» **EXERCISE GOAL**
Output all the entries word for word. Omit the pictures.

» **ENTRIES SHOWN**
# # #

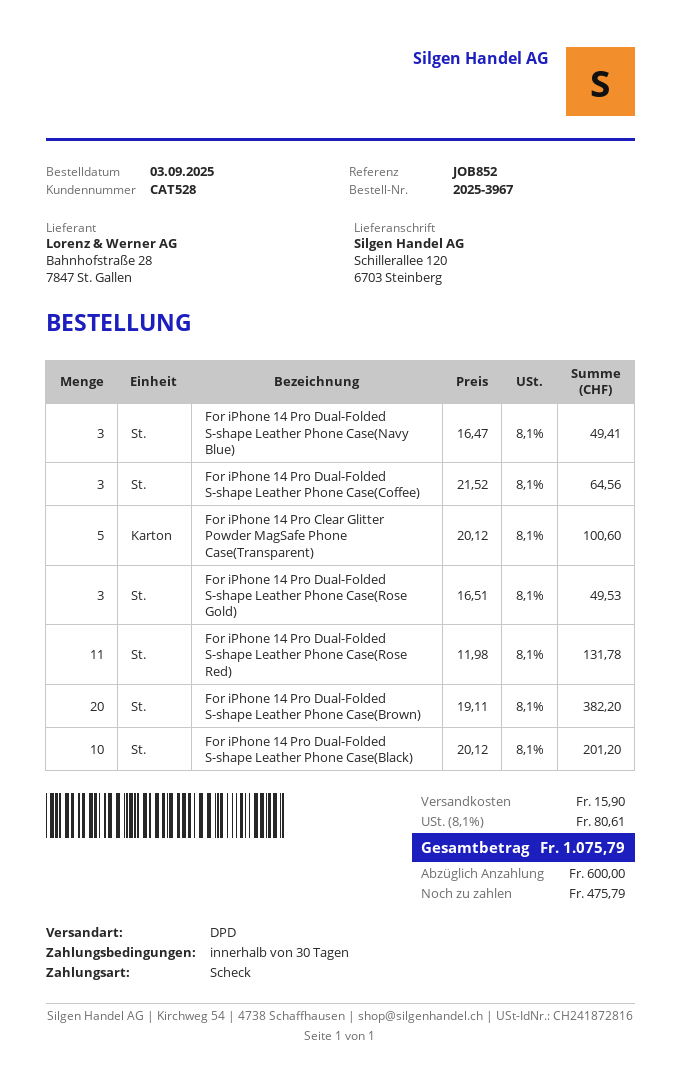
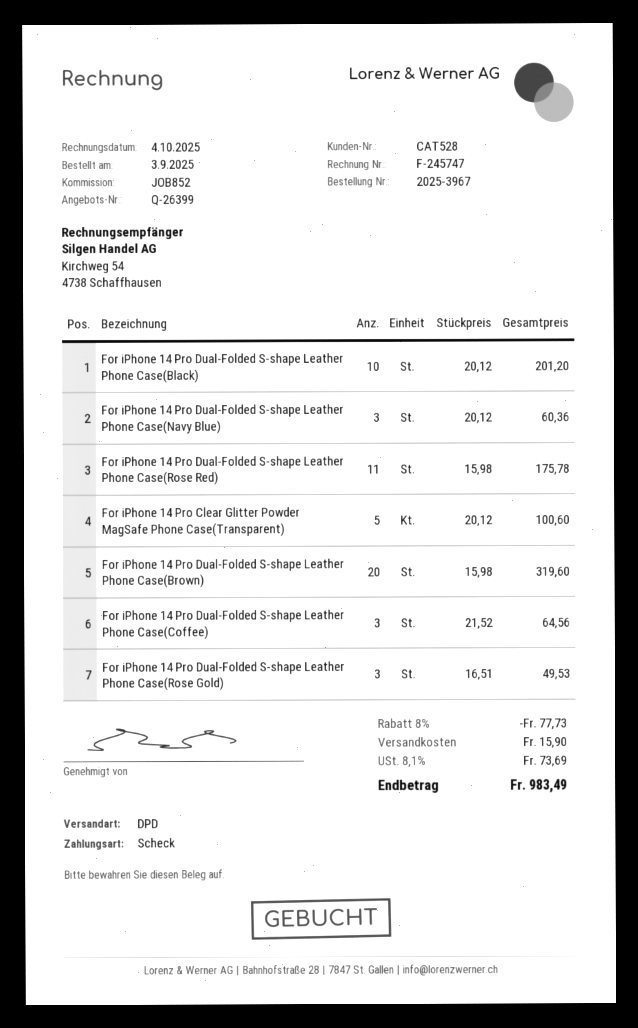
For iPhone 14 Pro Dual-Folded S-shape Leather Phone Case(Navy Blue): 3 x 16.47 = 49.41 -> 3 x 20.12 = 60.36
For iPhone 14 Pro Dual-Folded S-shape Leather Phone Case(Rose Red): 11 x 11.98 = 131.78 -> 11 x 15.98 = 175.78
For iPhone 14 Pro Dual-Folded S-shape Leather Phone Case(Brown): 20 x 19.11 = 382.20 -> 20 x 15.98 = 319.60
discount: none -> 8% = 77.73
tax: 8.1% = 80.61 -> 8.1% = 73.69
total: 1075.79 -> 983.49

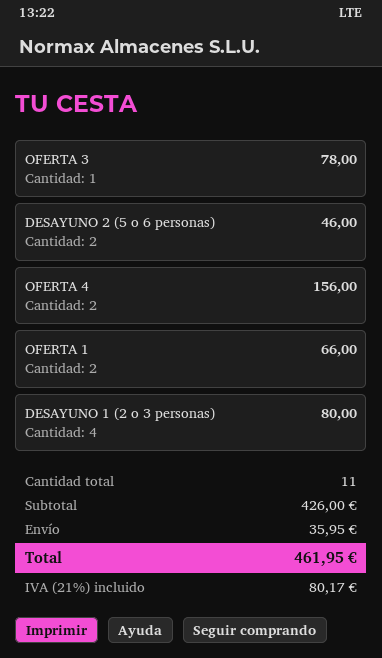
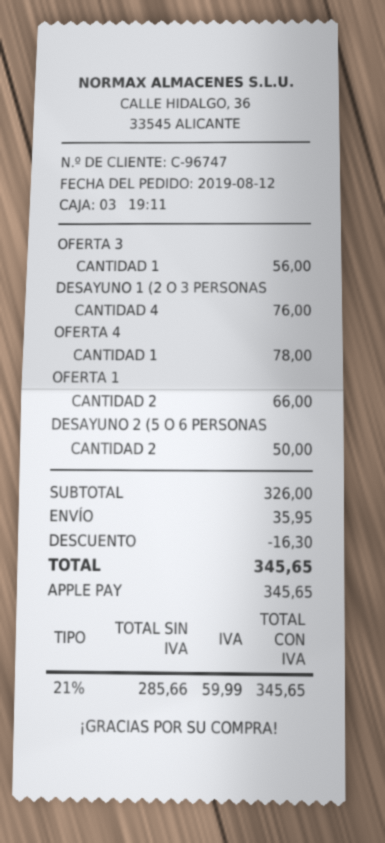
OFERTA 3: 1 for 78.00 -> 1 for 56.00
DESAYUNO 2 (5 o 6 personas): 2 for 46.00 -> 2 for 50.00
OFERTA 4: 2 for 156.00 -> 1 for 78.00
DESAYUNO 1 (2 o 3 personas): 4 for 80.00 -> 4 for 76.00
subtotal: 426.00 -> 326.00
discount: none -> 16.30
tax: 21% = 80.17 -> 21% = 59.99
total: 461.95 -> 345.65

# # #

» **TASK RESPONSE**
For iPhone 14 Pro Dual-Folded S-shape Leather Phone Case(Navy Blue): 3 x 16.47 = 49.41 -> 3 x 20.12 = 60.36
For iPhone 14 Pro Dual-Folded S-shape Leather Phone Case(Rose Red): 11 x 11.98 = 131.78 -> 11 x 15.98 = 175.78
For iPhone 14 Pro Dual-Folded S-shape Leather Phone Case(Brown): 20 x 19.11 = 382.20 -> 20 x 15.98 = 319.60
discount: none -> 8% = 77.73
tax: 8.1% = 80.61 -> 8.1% = 73.69
total: 1075.79 -> 983.49

OFERTA 3: 1 for 78.00 -> 1 for 56.00
DESAYUNO 2 (5 o 6 personas): 2 for 46.00 -> 2 for 50.00
OFERTA 4: 2 for 156.00 -> 1 for 78.00
DESAYUNO 1 (2 o 3 personas): 4 for 80.00 -> 4 for 76.00
subtotal: 426.00 -> 326.00
discount: none -> 16.30
tax: 21% = 80.17 -> 21% = 59.99
total: 461.95 -> 345.65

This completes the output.